LightGBM Complexity

Note

Inference: O(C * depth) per candidate, where C = q * k * T.

For each (query, reference, GO-term) candidate triple, the LightGBM booster traverses a fixed tree ensemble of depth levels. With q query proteins, k nearest neighbours, and T transferred GO terms per (query, reference) pair, there are at most C = q * k * T rows in the scoring DataFrame. Tree depth is a training hyperparameter (typically 6); the feature vector has F columns (fixed at schema compile time; currently O(100)). Inference is dominated by the KNN and alignment steps; the LightGBM call is rarely more than 5% of total export wall clock.

Architecture note

LightGBM training is not done inside PROTEA. The pipeline is:

  1. export_research_dataset generates train.parquet + eval.parquet and uploads them to the artifact store.

  2. protea-reranker-lab downloads the parquets, trains a booster, and writes model.txt.

  3. POST /reranker-models/import or import-by-reference registers the booster in the PROTEA DB (RerankerModel row), linking it back to the source Dataset via dataset_id and pinning feature_schema_sha for schema-drift detection.

  4. Inference calls predict from protea_method.reranker:

def load_reranker(
    """Fetch (once) and load a LightGBM booster by URI.

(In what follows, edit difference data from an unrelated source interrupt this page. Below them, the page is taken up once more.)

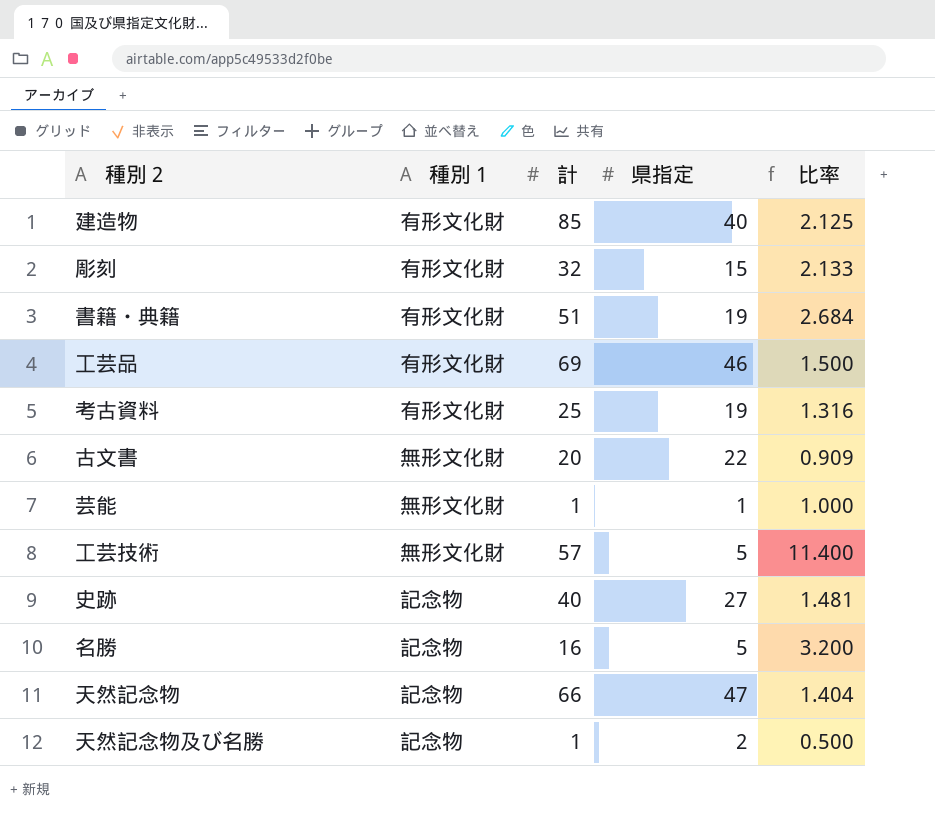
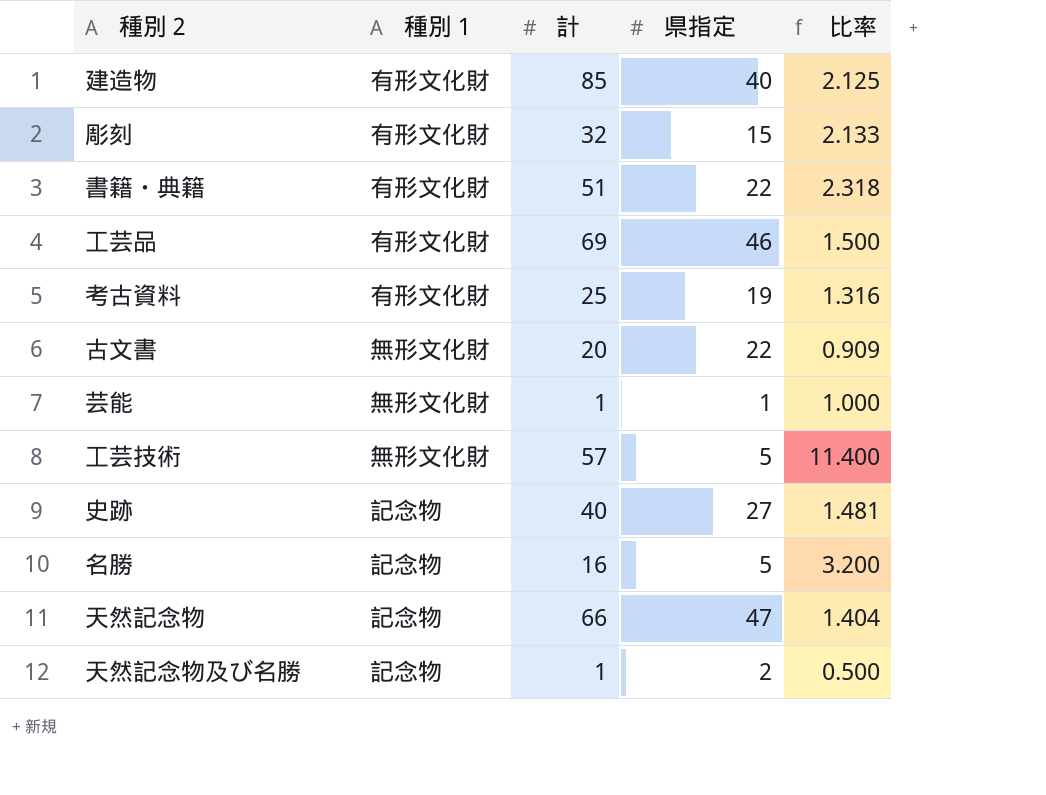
書籍・典籍 | 県指定: 19 -> 22
書籍・典籍 | 比率: 2.684 -> 2.318

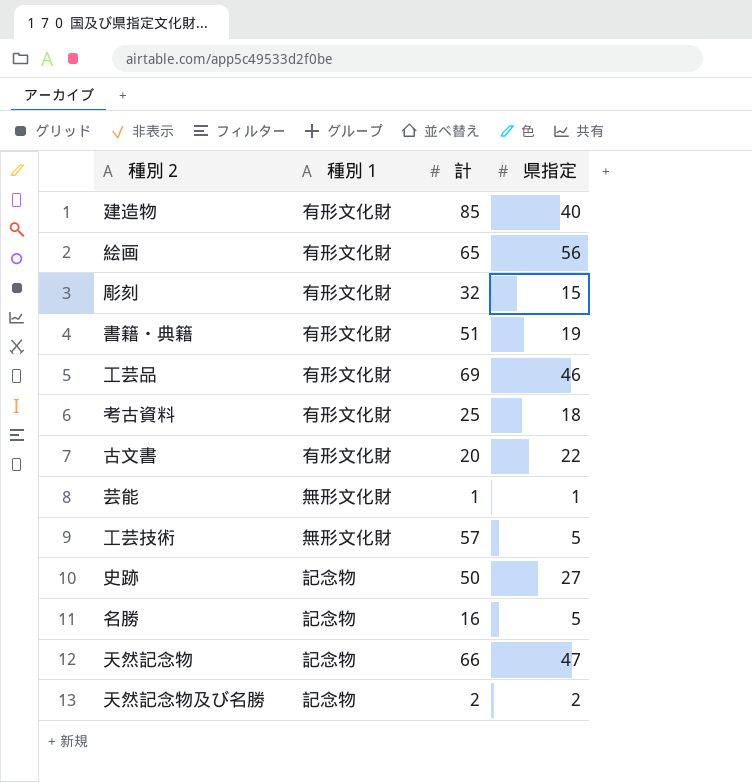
column 比率 | formula: [計] / [県指定] -> none
row 絵画: none -> 有形文化財 | 65 | 56
書籍・典籍 | 県指定: 22 -> 19
考古資料 | 県指定: 19 -> 18
古文書 | 種別１: 無形文化財 -> 有形文化財
史跡 | 計: 40 -> 50
天然記念物及び名勝 | 計: 1 -> 2

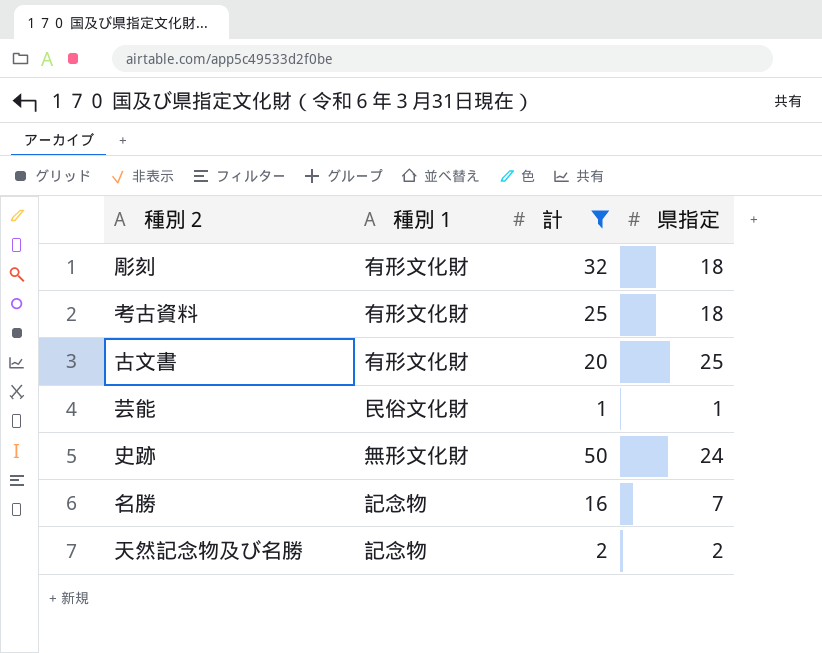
filter: none -> 計 <= 50
彫刻 | 県指定: 15 -> 18
古文書 | 県指定: 22 -> 25
芸能 | 種別１: 無形文化財 -> 民俗文化財
史跡 | 種別１: 記念物 -> 無形文化財
史跡 | 県指定: 27 -> 24
名勝 | 県指定: 5 -> 7

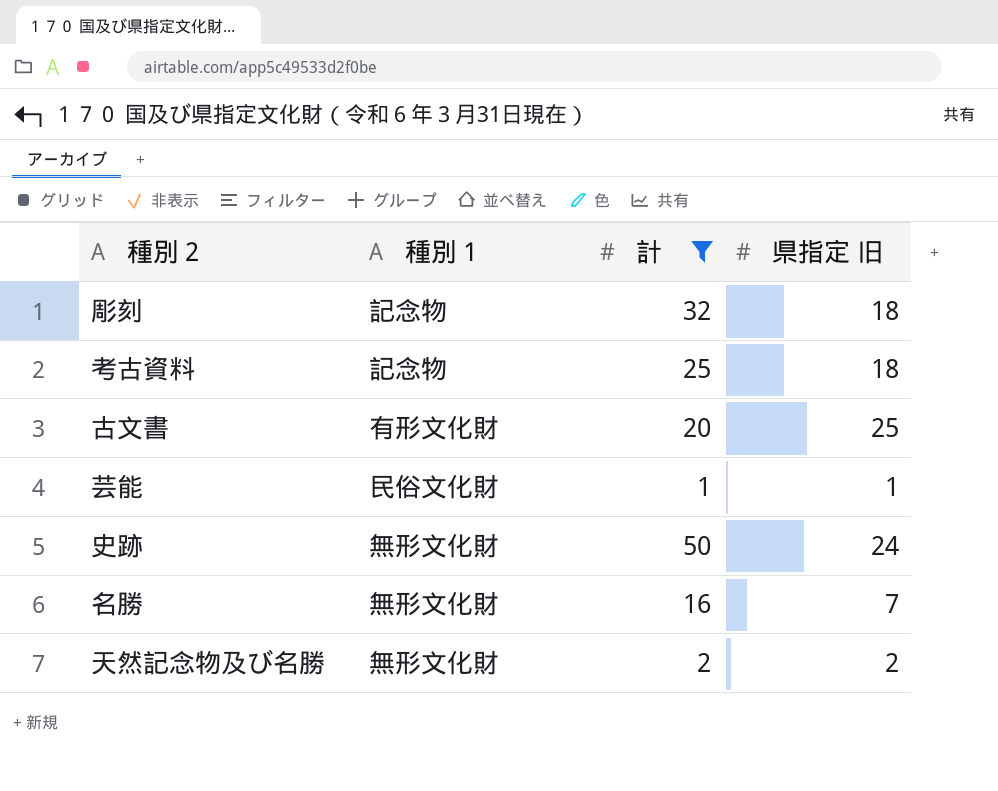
column name: 県指定 -> 県指定 旧
彫刻 | 種別１: 有形文化財 -> 記念物
考古資料 | 種別１: 有形文化財 -> 記念物
名勝 | 種別１: 記念物 -> 無形文化財
天然記念物及び名勝 | 種別１: 記念物 -> 無形文化財

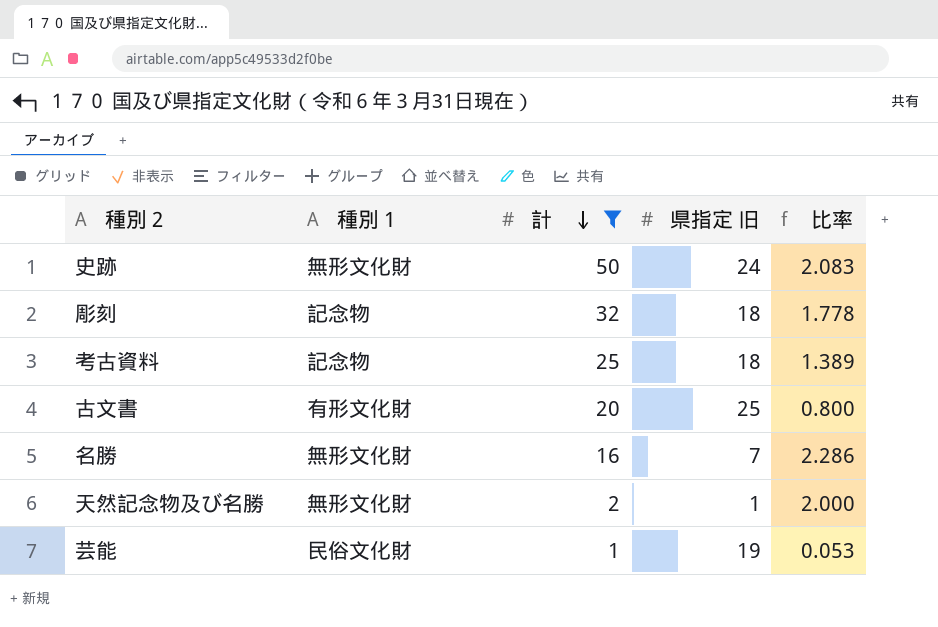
row order: none -> 計 descending
column 比率 | formula: none -> [計] / [県指定 旧]
天然記念物及び名勝 | 県指定 旧: 2 -> 1
芸能 | 県指定 旧: 1 -> 19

    The first call materialises the booster blob under
    ``cache_dir/<feature_schema_sha>_<uri_tag>.txt``; subsequent
    calls reuse the on-disk file *and* an in-process booster cache
    keyed by the URI.

    ``store`` is used only when the cached file does not exist;
    ``artifact_uri`` is expected to resolve to a store key but the

Schema-drift guard

The booster refuses to score a feature vector whose column layout (captured by feature_schema_sha) differs from the layout it was trained on. This makes the schema an explicit versioning contract between PROTEA’s export pipeline and the lab’s training code.

Training complexity

Training happens in protea-reranker-lab (offline). The dominant cost is the GBDT boosting loop: for m boosting rounds, n_train rows, and F features, the complexity is O(m * n_train * F). For the v226 corpus a single-PLM dataset has ~1M training rows; 400 rounds at 100 features runs in under 10 minutes on CPU.

Cross-reference

Thesis Ch. 5.4 covers the feature importance analysis, the LM.3 stability result (9 aspect-stable features dominate), and the selective-deploy decision for NK + LK categories.